Bupropion/trazodone

Combination of
- Bupropion: Norepinephrine–dopamine reuptake inhibitor (NDRI), other actions
- Trazodone: Serotonin antagonist and reuptake inhibitor (SARI), other actions

Clinical data
- Other names: Lorexys; Orexa; S1P-104; S1P-205; SIP-104; Trazodone/bupropion
- Routes of administration: Oral

= Bupropion/trazodone =

Bupropion/trazodone (developmental code names S1P-104 and S1P-205; proposed brand names Lorexys and Orexa) is a combination of the norepinephrine–dopamine reuptake inhibitor (NDRI) bupropion and the serotonin antagonist and reuptake inhibitor (SARI) trazodone which is under development for the treatment of erectile dysfunction, female sexual dysfunction, and male sexual dysfunction.

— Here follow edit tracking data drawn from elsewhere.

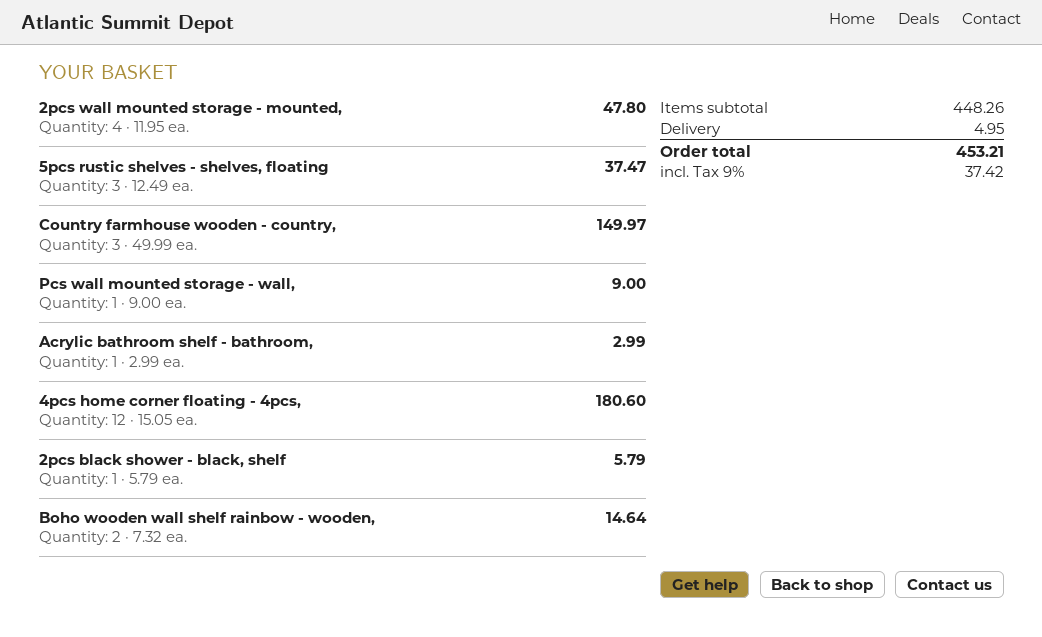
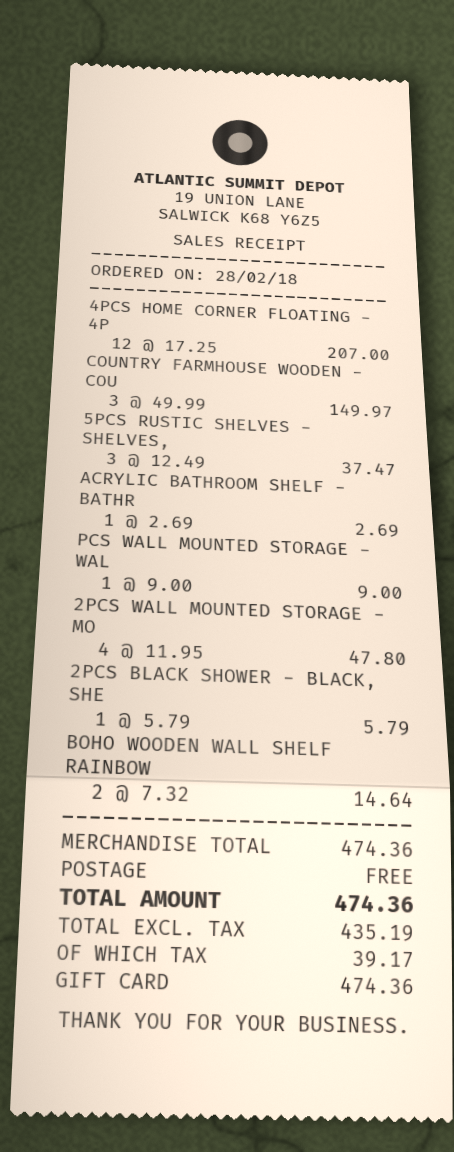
Acrylic bathroom shelf - bathroom,: 1 x 2.99 = 2.99 -> 1 x 2.69 = 2.69
4pcs home corner floating - 4pcs,: 12 x 15.05 = 180.60 -> 12 x 17.25 = 207.00
subtotal: 448.26 -> 474.36
shipping: 4.95 -> 0.00
tax: 37.42 -> 39.17
total: 453.21 -> 474.36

It is taken orally. Both bupropion and trazodone have individually been found to be effective and used for treating sexual dysfunction, such as low sexual desire or erectile dysfunction. Bupropion/trazodone is under development by S1 Pharmaceuticals or S1 Biopharma. As of September 2021, it is in phase 2 clinical trials for erectile dysfunction and female sexual dysfunction, whereas no recent development has been reported for male sexual dysfunction.